Compact, Utah seek say with NRC on foreign waste

Compact, Utah seek say with NRC on foreign waste

They want to review storage proposals on case-by-case basis

The Nuclear Regulatory Commission now knows what path Utah wants it to follow as the NRC considers present and future license applications to dispose of any foreign generated low-level radioactive waste at EnergySolutions’ Clive facility in Tooele County.

“They need to be attune to the fact that we need to be notified,” said Bill Sinclair, who represents Utah on the Northwest Interstate Compact on Low-Level Radioactive Waste Management. The compact once again discussed foreign-waste imports at its meeting last week in Portland.

The need for that clarity arose after state and regional regulators learned this past year that the NRC had already allowed the Clive site to accept small amounts of radioactive waste that originated in Canada, France, Germany and Mexico. EnergySolutions officials said Tuesday the waste has been in the form of ash after an incineration process or slag from melted metal, and then only in “very” small amounts.

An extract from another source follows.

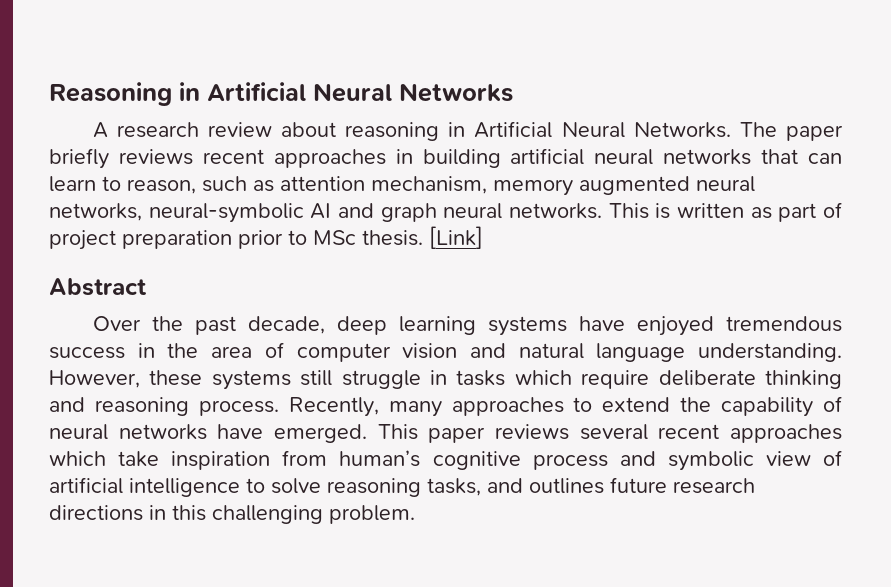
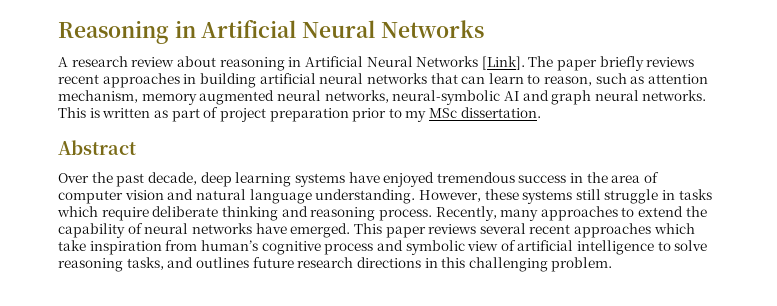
[633,122,731,138] Networks. -> [416,56,525,70] Networks [Link].
[313,226,483,249] MSc thesis. [Link] -> [405,107,541,122] my MSc dissertation.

Now, however, the company wants to store up to 1,600 tons of low-level radioactive waste that would come from decommissioned nuclear power plants in Italy. That proposal prompted opposition last May from the Northwest Compact and an assertion to the NRC that the regional eight-member compact has authority over the Clive site

Sinclair said he wants the NRC to allow the Northwest Compact, and in effect Utah, to review each NRC application on a case-by-case basis when there’s a proposal to store foreign waste at the Clive site. Gov. Jon Hunstman Jr. has made it clear to Sinclair he opposes any proposals to import waste originating outside the U.S. for disposal in Utah.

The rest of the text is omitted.